Accuracy mismatch on export ONNX

abhay.kansal · July 20, 2020, 10:14am

I have been trying to match accuracy for models converted to ONNX with Fastai model. I not able to reproduce same number. There problems is difference in preprocessing done by Fastai and what I have been doing for ONNX input.

For FastAI v2, I am doing the following for simple 2 class image classification task, :

Image read, open and covert to RGB Image.open().covert(‘RGB’)
Image resize to 224 keeping media ratio same, with resample mode 2
Image normalized by dividing 255

I want to replicate default preprocessing done by Fastai without using fastai in production.

muellerzr · July 20, 2020, 10:18am

Did you train by normalizing on ImageNet? This may be where your mismatch is. You need to normalize by those statistics

abhay.kansal · July 20, 2020, 10:59am

No, I assumed it was trained on imagenet stats by default, but that was not the case.

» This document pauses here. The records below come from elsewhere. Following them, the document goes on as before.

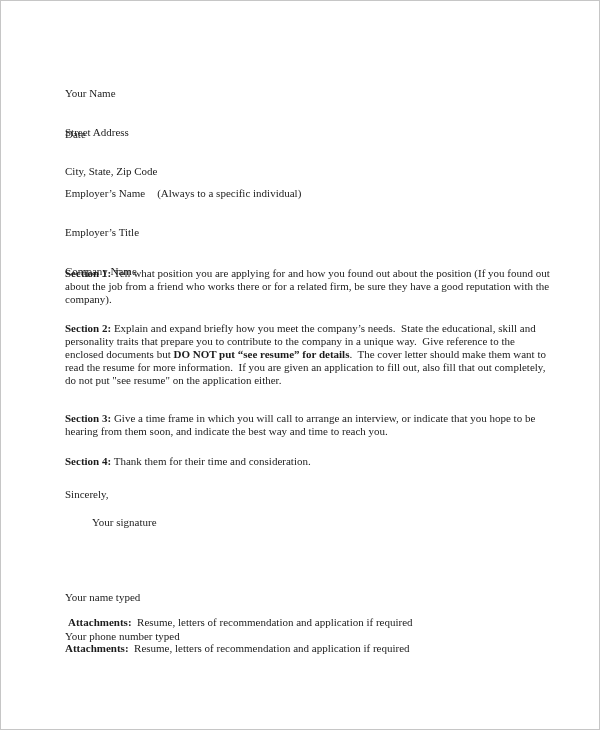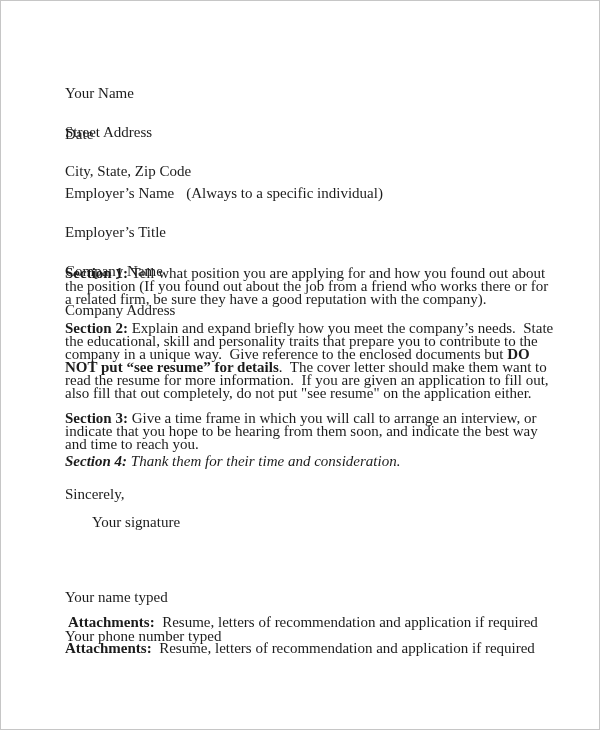"Your Name" .page { font-size: 15px -> 11px }
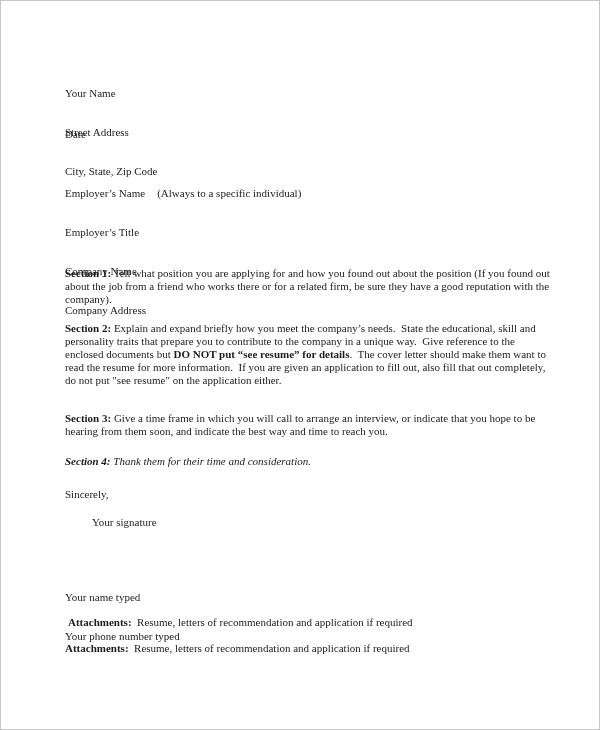"Company Address" div { html: <div>Company Address</div> -> none }
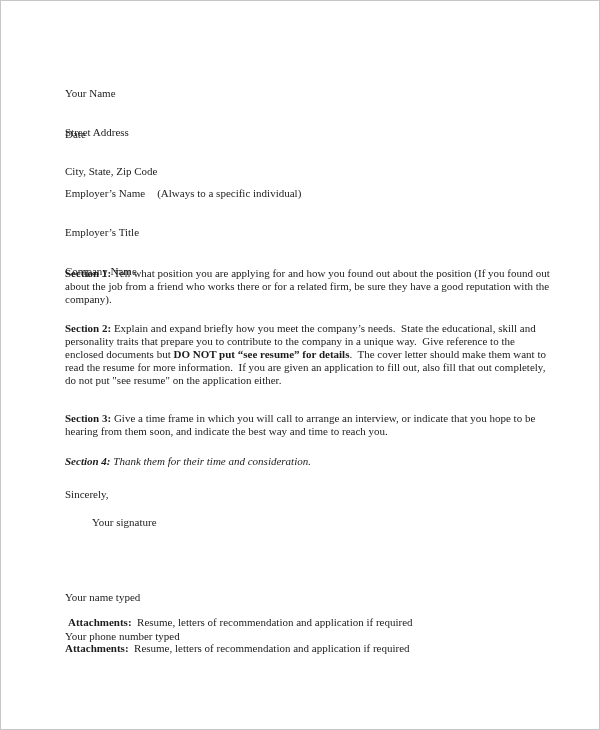"Section 4: Thank them for" .s4 { font-style: italic -> none }
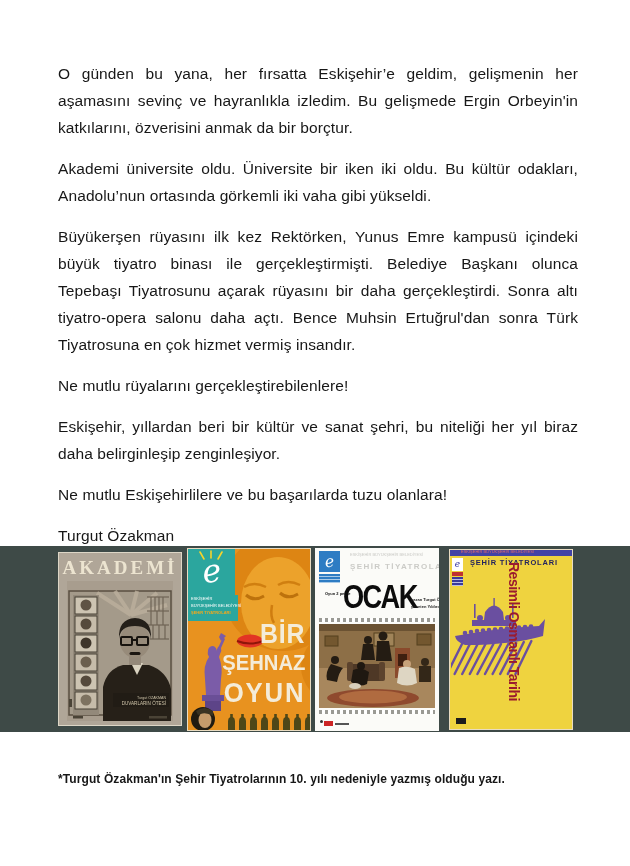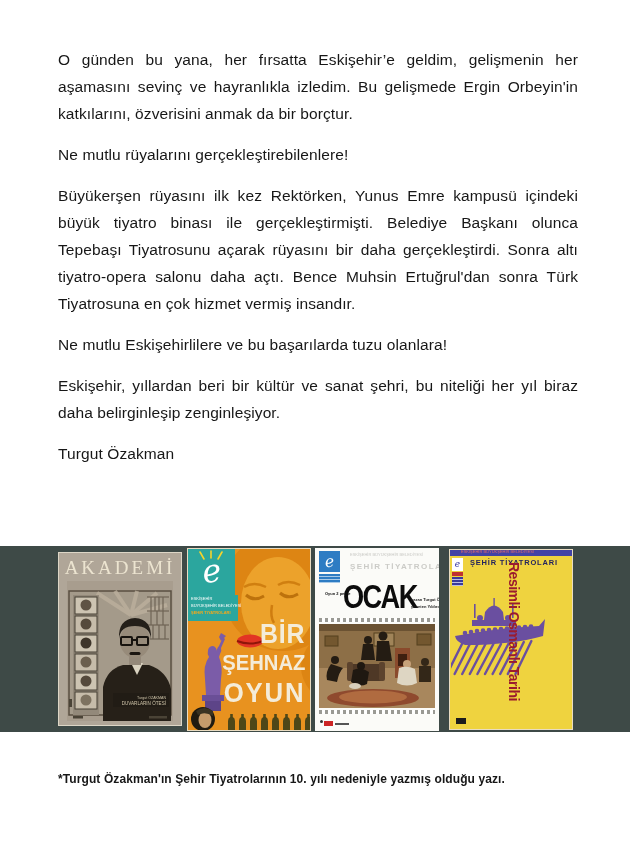"O günden bu yana, her" .text-block p { margin: 0 0 14px 0 -> 14px 0 14px 0 }
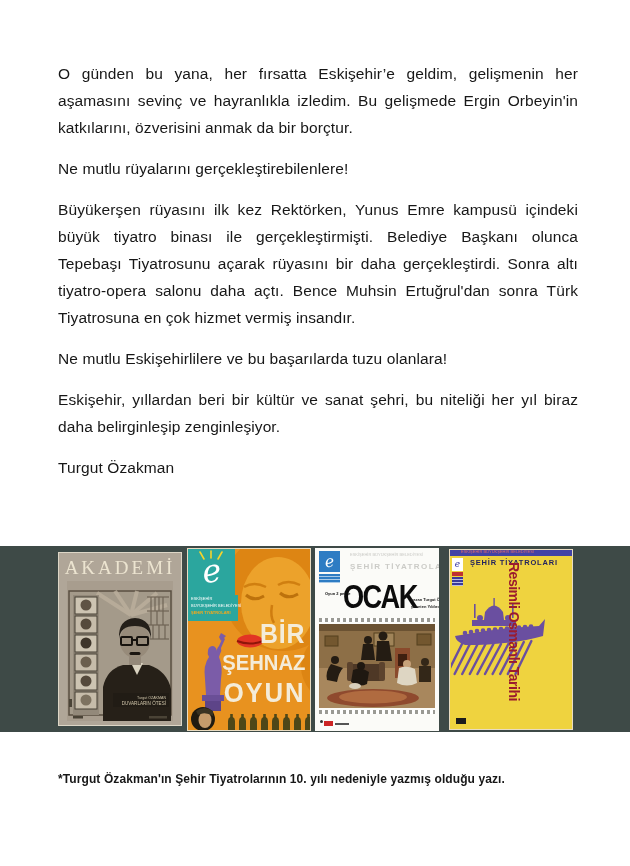"Akademi üniversite oldu. Üniversite bir" p { html: none -> <p>Akademi üniversite oldu. Üniversite bir iken iki oldu. Bu kültür odakları, Anadolu’nun ortasında görkemli iki vaha gibi yükseldi.</p> }
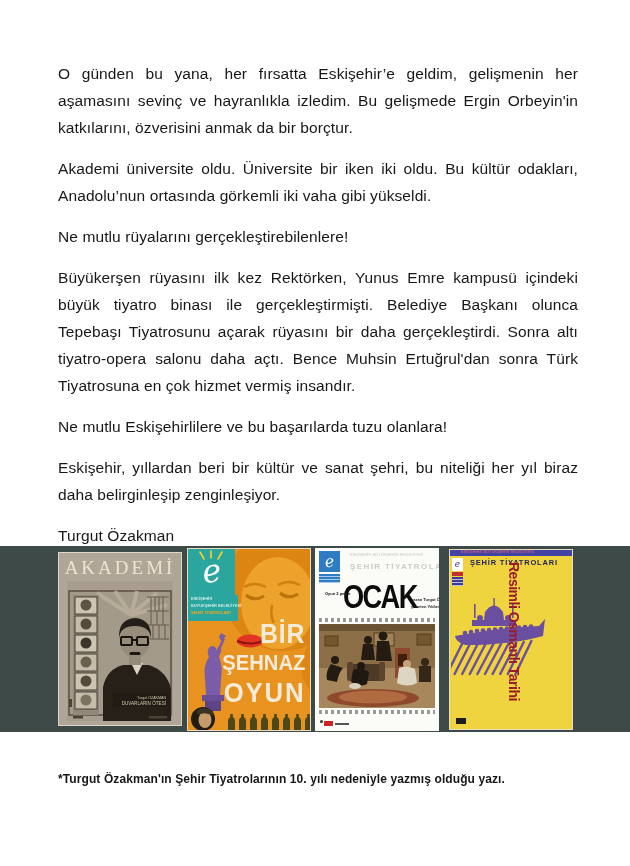"Ne mutlu rüyalarını" p { order: before "Büyükerşen rüyasını ilk kez Rektörken," -> after "Büyükerşen rüyasını ilk kez Rektörken," }
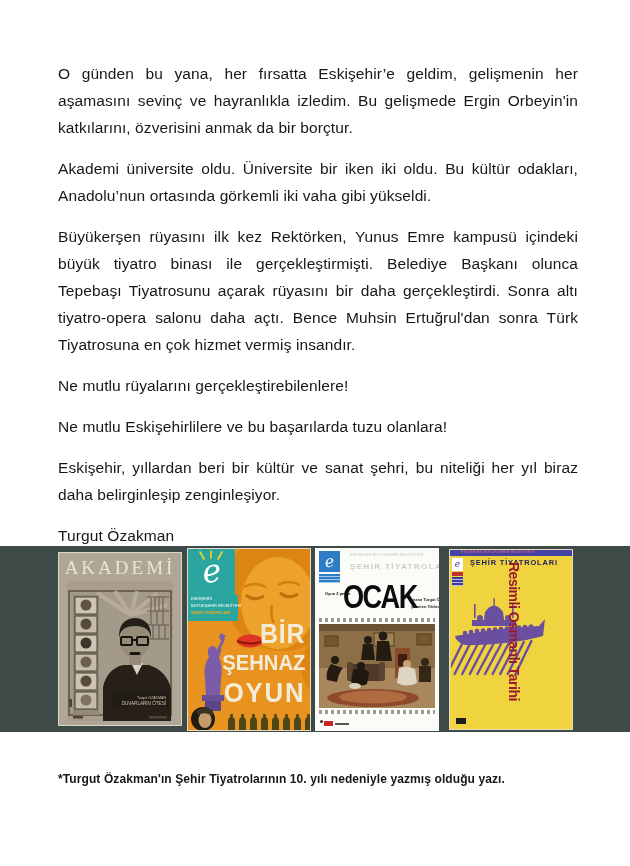"Ne mutlu Eskişehirlilere ve bu" p { order: before "Eskişehir, yıllardan beri bir kültür" -> after "Eskişehir, yıllardan beri bir kültür" }
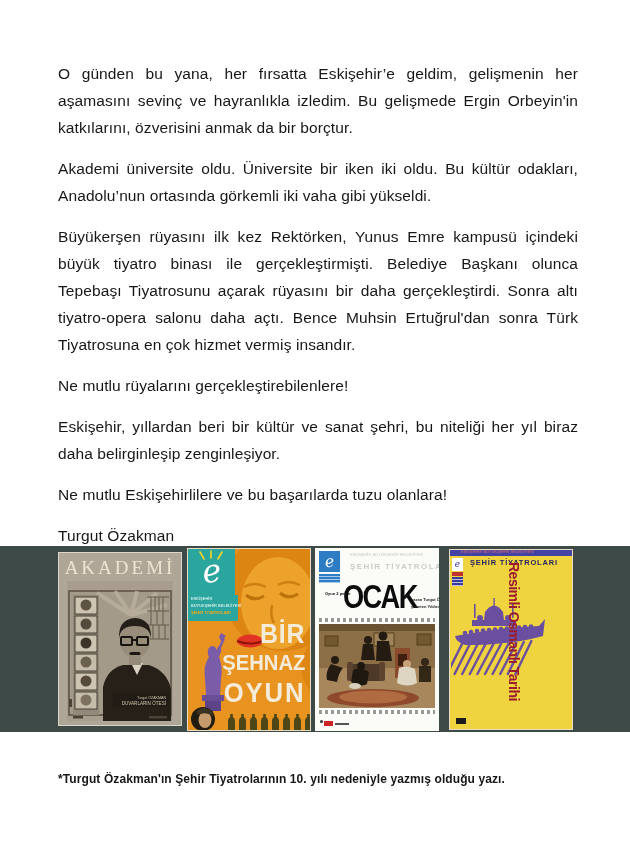"AKADEMİ" .ak-title { font-weight: normal -> bold }
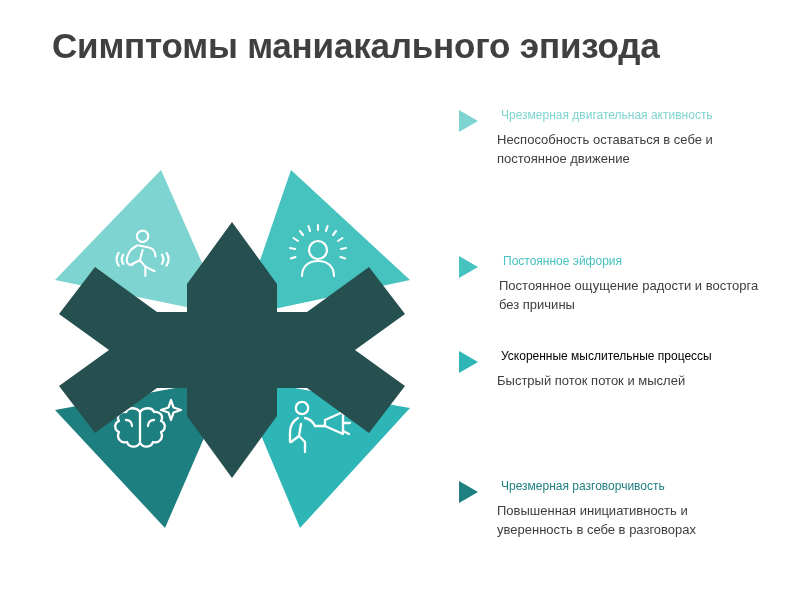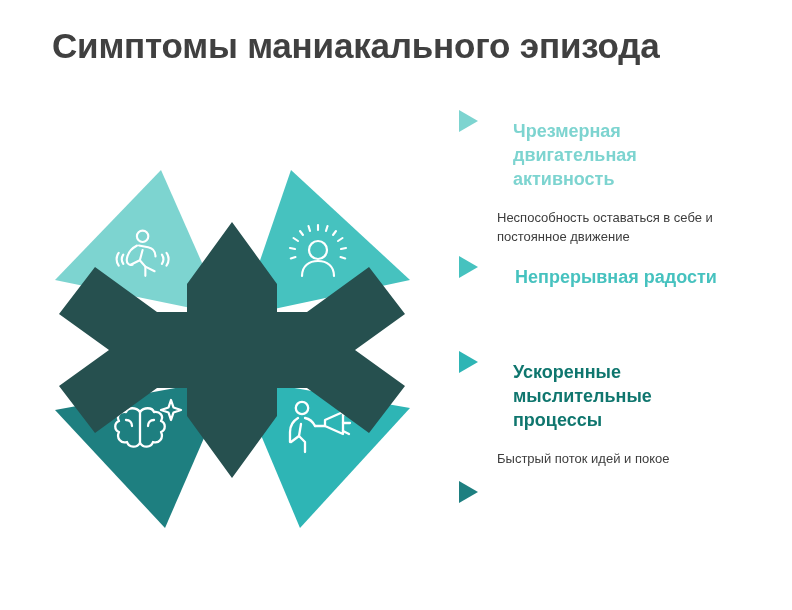"Чрезмерная двигательная активность" .item h3 { font-size: 18px -> 12px; font-weight: bold -> normal; margin: 16px -> 4px }
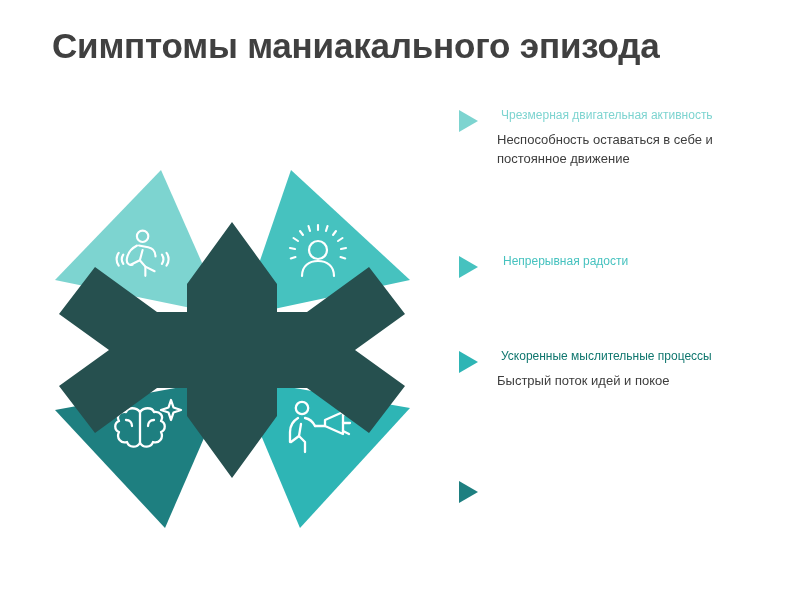"Непрерывная радости" h3 { text: Непрерывная радости -> Постоянное эйфория }
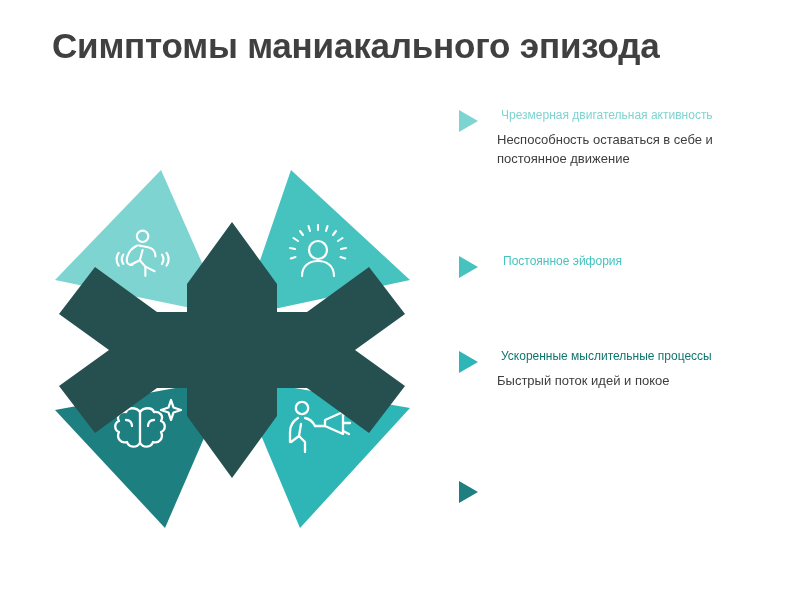"Постоянное ощущение радости и восторга" p { html: none -> <p>Постоянное ощущение радости и восторга без причины</p> }
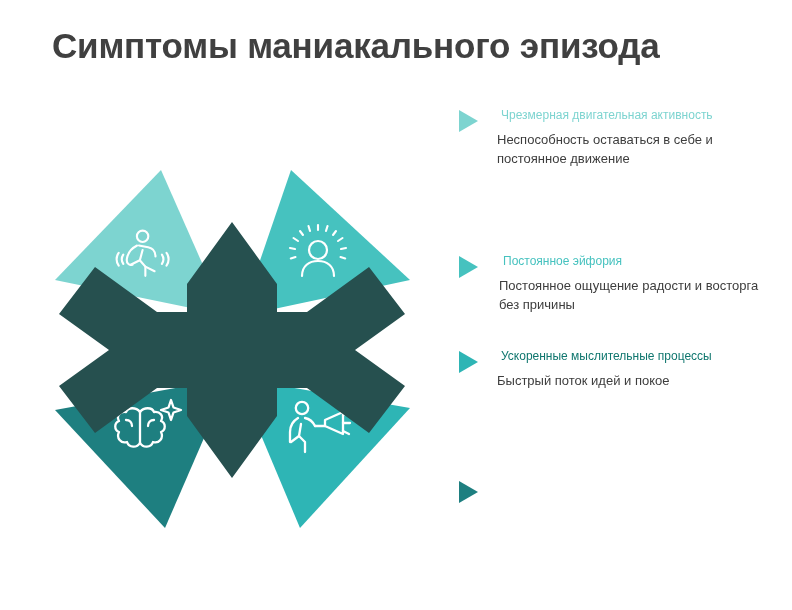"Ускоренные мыслительные процессы" h3 { color: #0f766e -> #000000 }
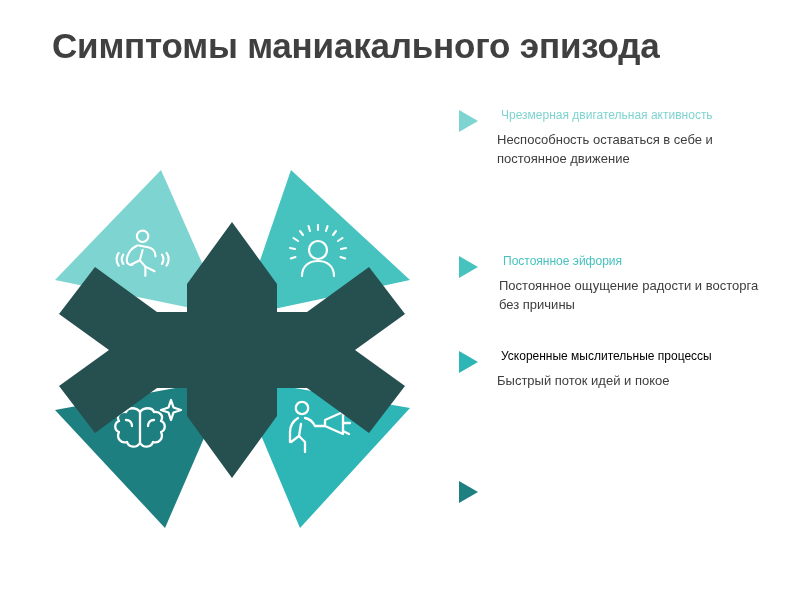"Быстрый поток идей и покое" p { text: идей и покое -> поток и мыслей }
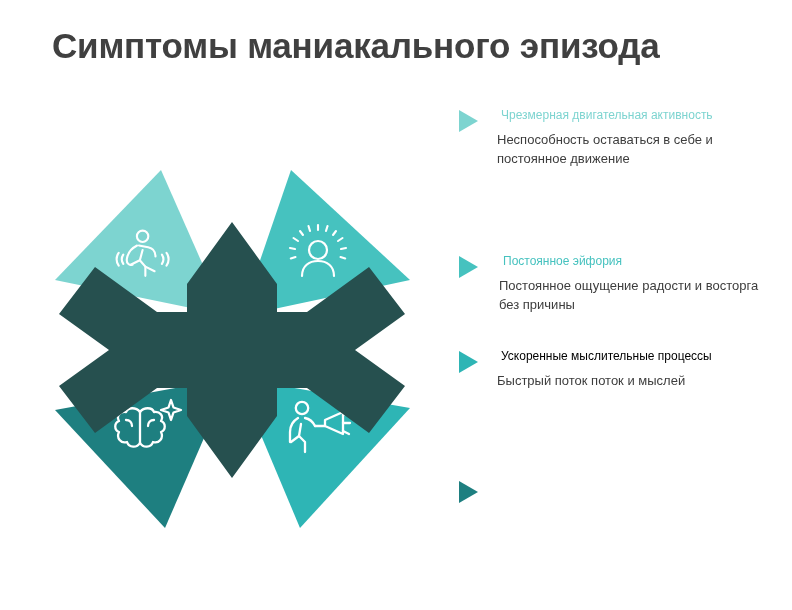"Чрезмерная разговорчивость" div.body { html: none -> <div> <h3>Чрезмерная разговорчивость</h3> <p>Повышенная инициативность и уверенность в себе в разговорах</p> </div> }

I was re-encoded the tensors received by one_batch to see where i am going wrong, i was able to reproduce images by just multiplying tensor by 255.

muellerzr · July 20, 2020, 11:37am

How did you build your DataBlock/DataLoaders?

abhay.kansal · July 20, 2020, 12:09pm

I think i used most simple variant among all the option that are there

dls = ImageDataLoaders.from_df(df.loc[:,['frname','label','is_valid']],
                                  path=imagepath, valid_col='is_valid',
                           label_col='label', seed=42, item_tfms=Resize(224))

abhay.kansal · July 20, 2020, 12:14pm

I am using following loop for inference from ONNX:

mn=np.asarray([0.485, 0.456, 0.406]) 
std =np.asarray([0.229, 0.224, 0.225])

for each in tqdm(range(0,4080,4)):
    a=[]
    for each1  in jpgs[each:each+4]:
        image_read_resize=PIL.Image.open(each1.as_posix()).convert('RGB')#,(224,224))
        image_read_resize=image_read_resize.resize((287,224),resample=2) #maintain aspect to original image
        
        image_rgb_224=np.array(image_read_resize)[:,32:-31,:] #convert to 224x224
        image_move_axis=np.moveaxis(image_rgb_224,2,0)
        image_norm=image_move_axis.astype(np.float32)/255
        a.append(image_norm)
    
    gets=ort_sess.run(['491'],{'input.1':a})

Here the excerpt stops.